§ **Data section**:
<<<<

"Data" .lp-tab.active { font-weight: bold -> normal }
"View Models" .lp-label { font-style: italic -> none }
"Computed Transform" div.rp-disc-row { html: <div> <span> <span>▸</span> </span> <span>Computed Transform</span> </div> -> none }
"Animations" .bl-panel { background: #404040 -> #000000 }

>>>>
<<<<

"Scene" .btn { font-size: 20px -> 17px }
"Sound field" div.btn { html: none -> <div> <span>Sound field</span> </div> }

>>>>
<<<<

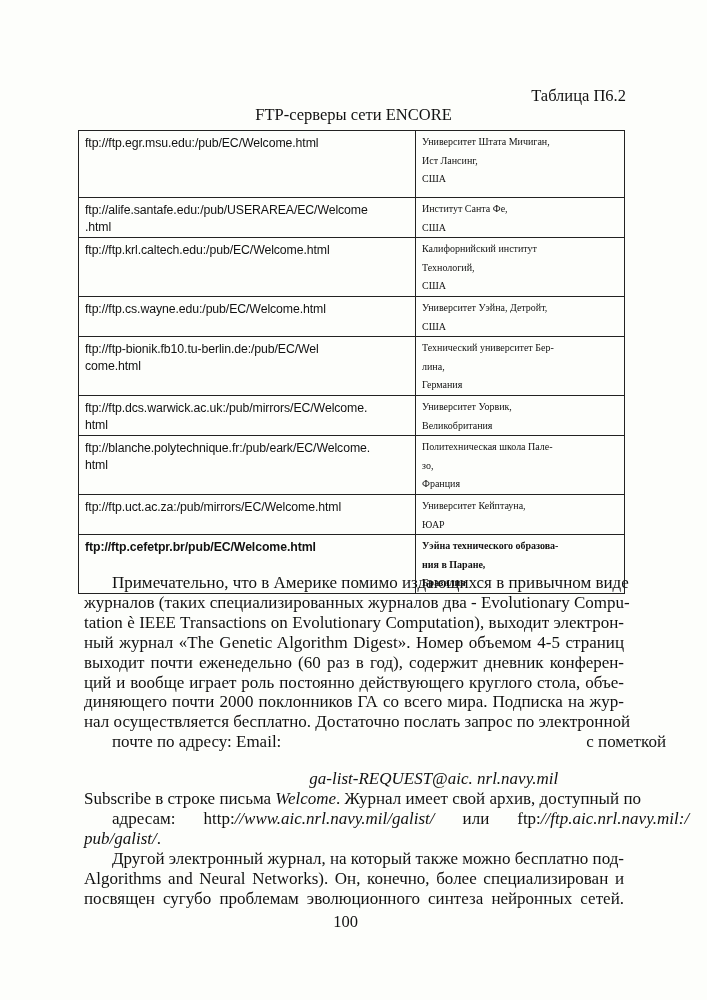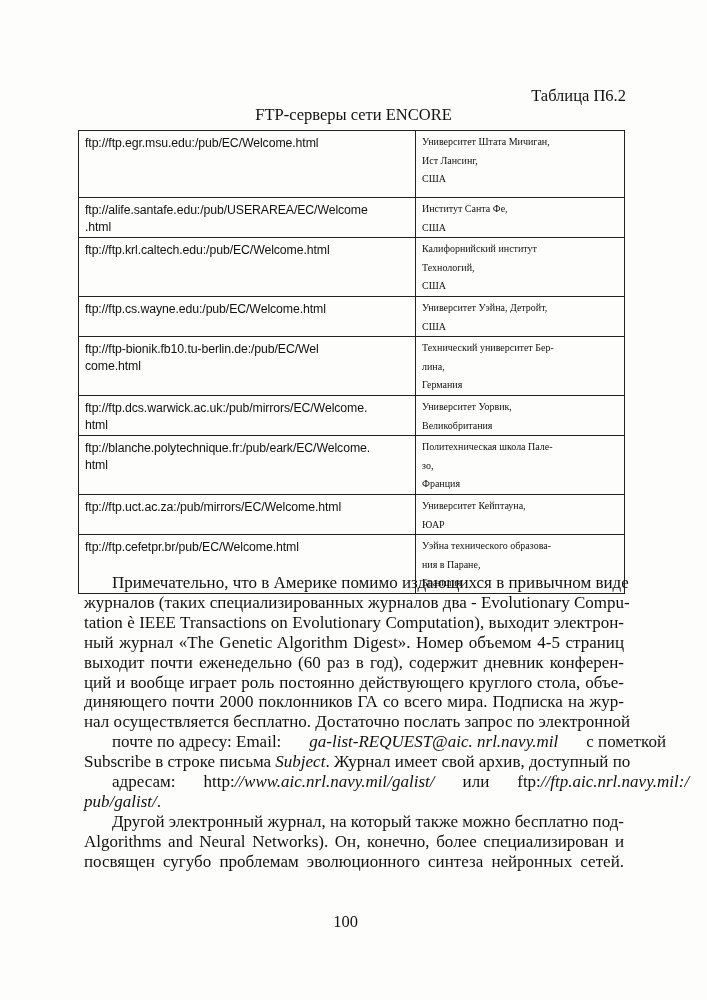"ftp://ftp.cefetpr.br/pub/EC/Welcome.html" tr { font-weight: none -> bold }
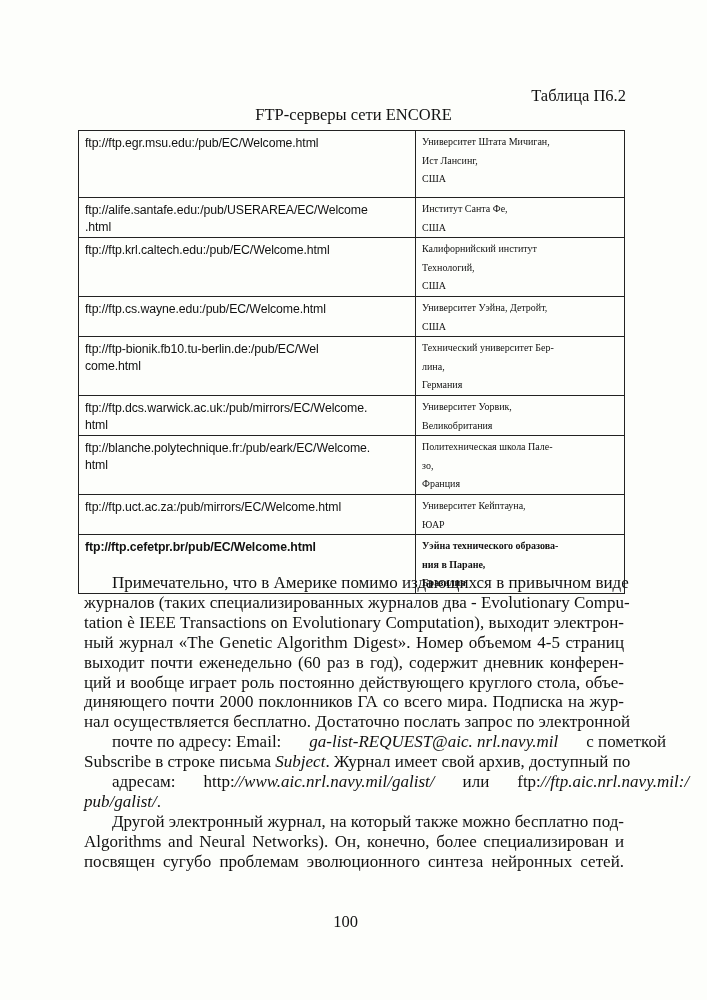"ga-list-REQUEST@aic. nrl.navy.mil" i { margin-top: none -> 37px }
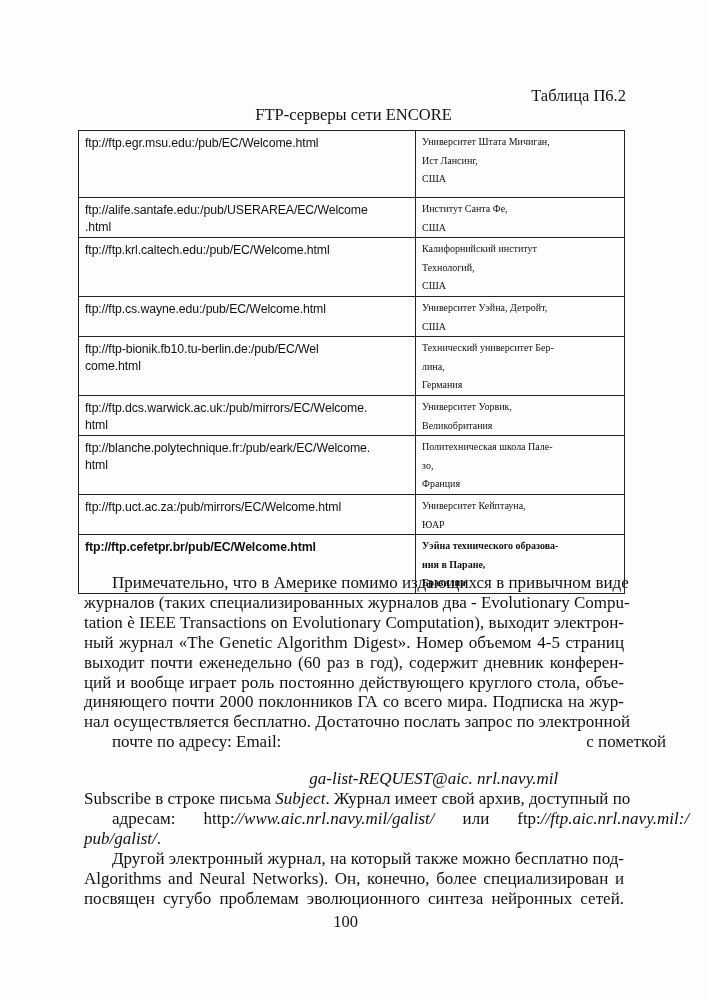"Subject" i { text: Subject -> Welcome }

>>>>

All that is needed is the exact run of lines above from the line containing "font-style: italic ->" through the line containing "background: #404040 ->", both of them included.

§ **Answer below**:
"View Models" .lp-label { font-style: italic -> none }
"Computed Transform" div.rp-disc-row { html: <div> <span> <span>▸</span> </span> <span>Computed Transform</span> </div> -> none }
"Animations" .bl-panel { background: #404040 -> #000000 }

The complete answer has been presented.